##### AVAILABLE RECORDS #####
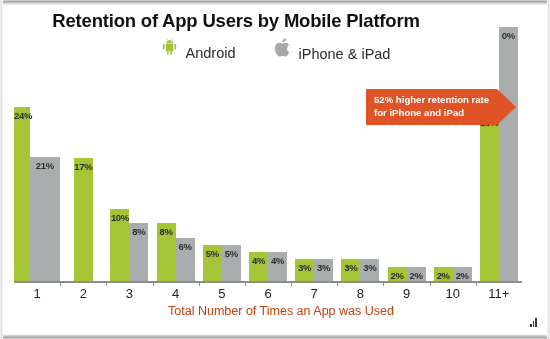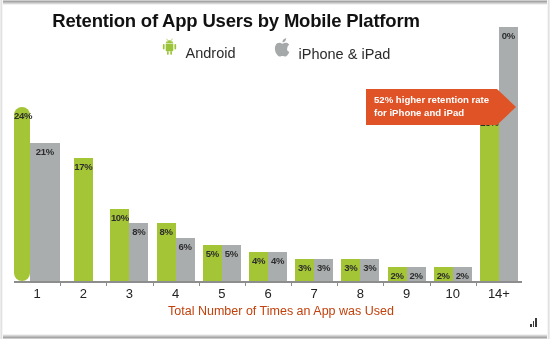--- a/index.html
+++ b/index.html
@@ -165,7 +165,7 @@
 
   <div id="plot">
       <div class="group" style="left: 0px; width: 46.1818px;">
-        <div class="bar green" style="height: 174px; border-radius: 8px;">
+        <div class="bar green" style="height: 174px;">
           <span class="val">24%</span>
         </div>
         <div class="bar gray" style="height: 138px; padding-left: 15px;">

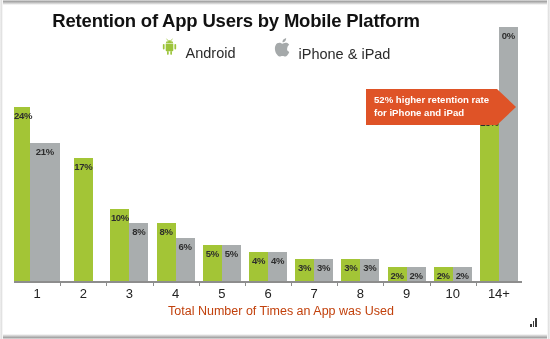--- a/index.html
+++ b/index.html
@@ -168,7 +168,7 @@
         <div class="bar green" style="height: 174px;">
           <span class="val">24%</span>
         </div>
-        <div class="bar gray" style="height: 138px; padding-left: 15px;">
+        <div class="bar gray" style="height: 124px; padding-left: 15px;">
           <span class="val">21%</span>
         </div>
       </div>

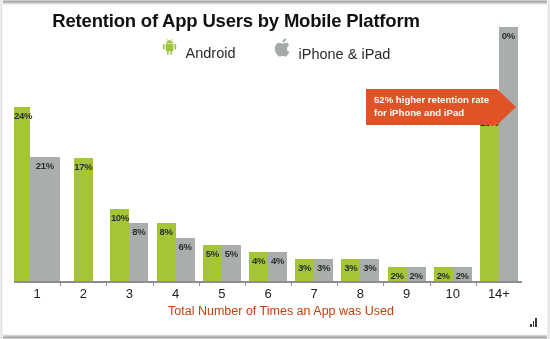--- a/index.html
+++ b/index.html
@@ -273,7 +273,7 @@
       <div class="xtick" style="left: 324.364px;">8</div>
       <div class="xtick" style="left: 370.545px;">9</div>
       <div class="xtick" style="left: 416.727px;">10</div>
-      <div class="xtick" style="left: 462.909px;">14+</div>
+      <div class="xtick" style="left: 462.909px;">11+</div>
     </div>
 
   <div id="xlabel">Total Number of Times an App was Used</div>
#####
PROBLEM DETAILS:
Each entry above is to be written out exactly. The pictures stay out.

RESPONSE AREA:
--- a/index.html
+++ b/index.html
@@ -165,7 +165,7 @@
 
   <div id="plot">
       <div class="group" style="left: 0px; width: 46.1818px;">
-        <div class="bar green" style="height: 174px; border-radius: 8px;">
+        <div class="bar green" style="height: 174px;">
           <span class="val">24%</span>
         </div>
         <div class="bar gray" style="height: 138px; padding-left: 15px;">

--- a/index.html
+++ b/index.html
@@ -168,7 +168,7 @@
         <div class="bar green" style="height: 174px;">
           <span class="val">24%</span>
         </div>
-        <div class="bar gray" style="height: 138px; padding-left: 15px;">
+        <div class="bar gray" style="height: 124px; padding-left: 15px;">
           <span class="val">21%</span>
         </div>
       </div>

--- a/index.html
+++ b/index.html
@@ -273,7 +273,7 @@
       <div class="xtick" style="left: 324.364px;">8</div>
       <div class="xtick" style="left: 370.545px;">9</div>
       <div class="xtick" style="left: 416.727px;">10</div>
-      <div class="xtick" style="left: 462.909px;">14+</div>
+      <div class="xtick" style="left: 462.909px;">11+</div>
     </div>
 
   <div id="xlabel">Total Number of Times an App was Used</div>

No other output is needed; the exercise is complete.